▶ **What is expected**
Copy word for word each line from the one that has "Ooh Delicia Calda" to the last line of the records, with no other lines.

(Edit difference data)
/---

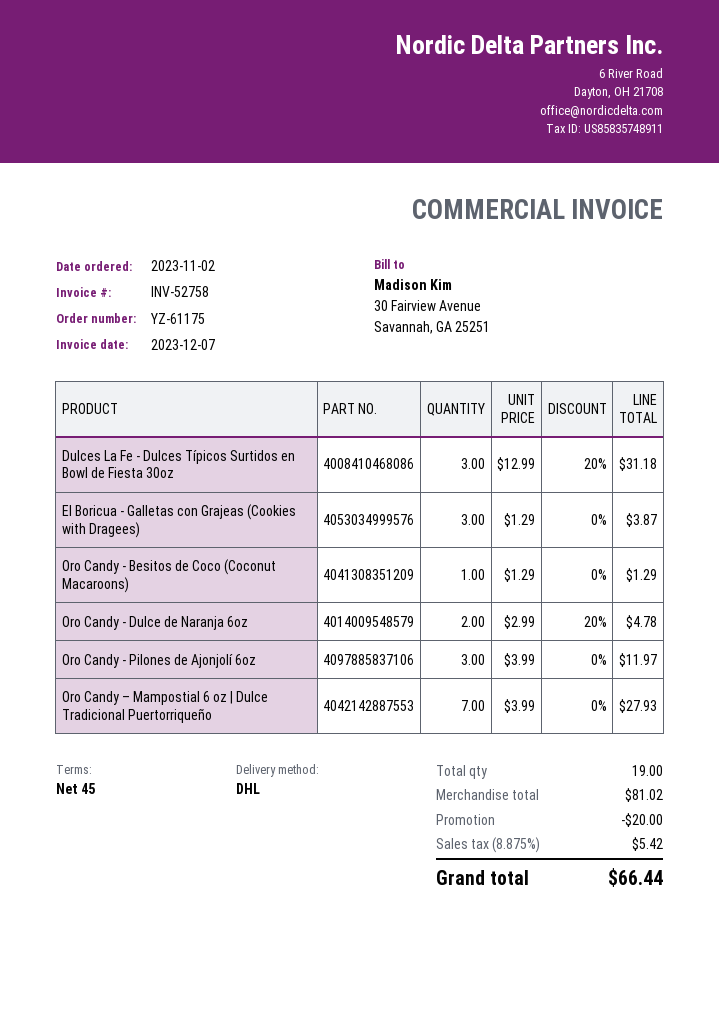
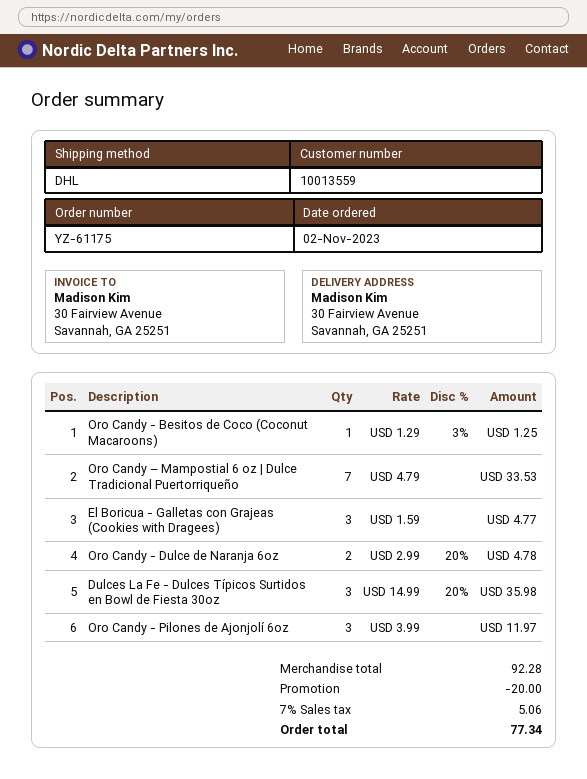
Dulces La Fe - Dulces Típicos Surtidos en Bowl de Fiesta 30oz: 3 x 12.99 - 20% = 31.18 -> 3 x 14.99 - 20% = 35.98
El Boricua - Galletas con Grajeas (Cookies with Dragees): 3 x 1.29 = 3.87 -> 3 x 1.59 = 4.77
Oro Candy - Besitos de Coco (Coconut Macaroons): 1 x 1.29 = 1.29 -> 1 x 1.29 - 3% = 1.25
Oro Candy – Mampostial 6 oz | Dulce Tradicional Puertorriqueño: 7 x 3.99 = 27.93 -> 7 x 4.79 = 33.53
subtotal: 81.02 -> 92.28
tax: 8.875% = 5.42 -> 7% = 5.06
total: 66.44 -> 77.34

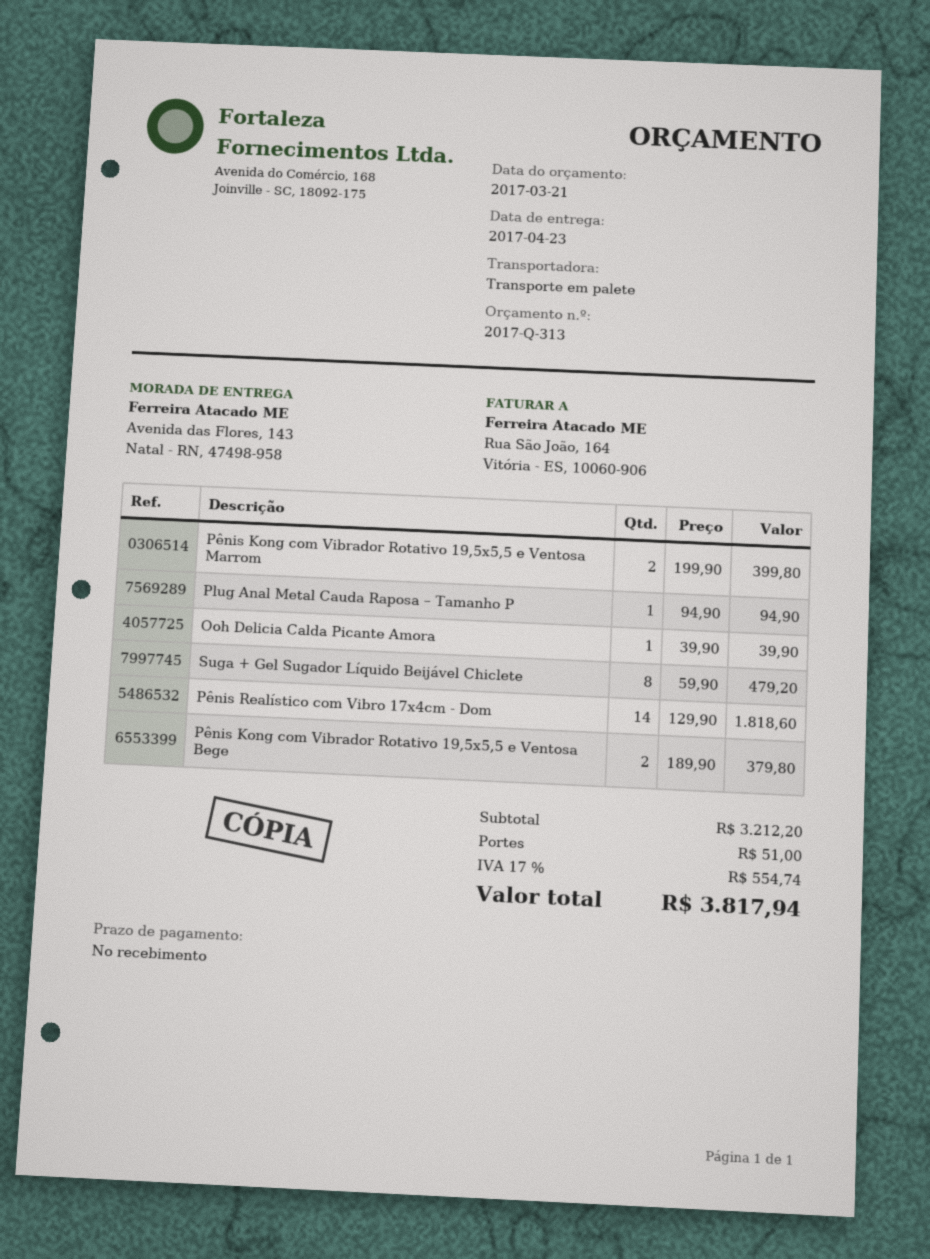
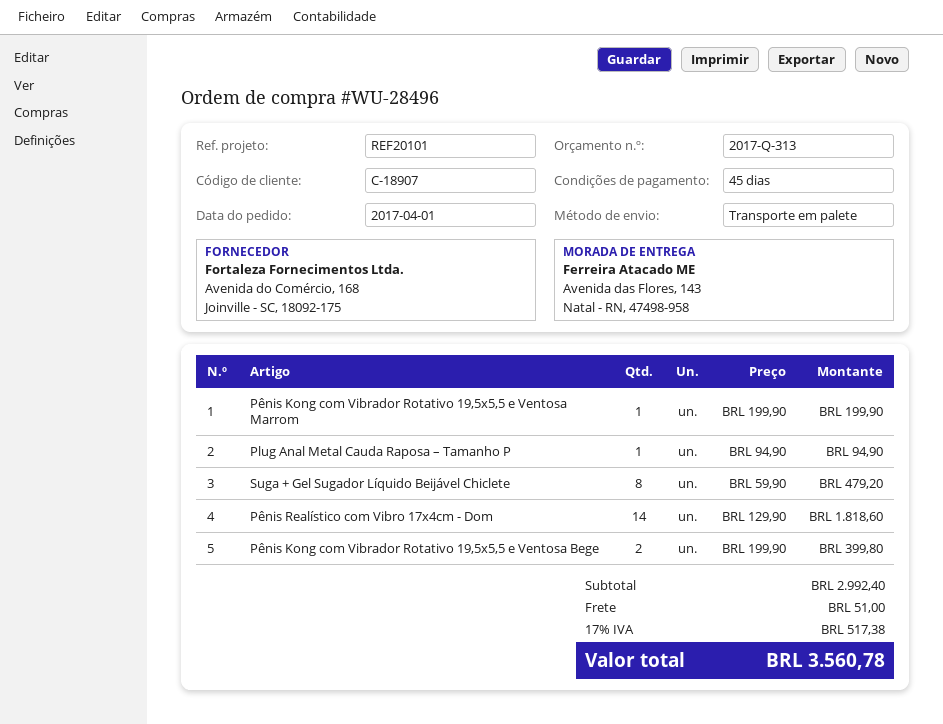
payment terms: on receipt -> 45 days
Pênis Kong com Vibrador Rotativo 19,5x5,5 e Ventosa Marrom: 2 x 199.90 = 399.80 -> 1 x 199.90 = 199.90
Ooh Delicia Calda Picante Amora: 1 x 39.90 = 39.90 -> none
Pênis Kong com Vibrador Rotativo 19,5x5,5 e Ventosa Bege: 2 x 189.90 = 379.80 -> 2 x 199.90 = 399.80
subtotal: 3212.20 -> 2992.40
tax: 17% = 554.74 -> 17% = 517.38
total: 3817.94 -> 3560.78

\---

▶ **Exercise response**
Ooh Delicia Calda Picante Amora: 1 x 39.90 = 39.90 -> none
Pênis Kong com Vibrador Rotativo 19,5x5,5 e Ventosa Bege: 2 x 189.90 = 379.80 -> 2 x 199.90 = 399.80
subtotal: 3212.20 -> 2992.40
tax: 17% = 554.74 -> 17% = 517.38
total: 3817.94 -> 3560.78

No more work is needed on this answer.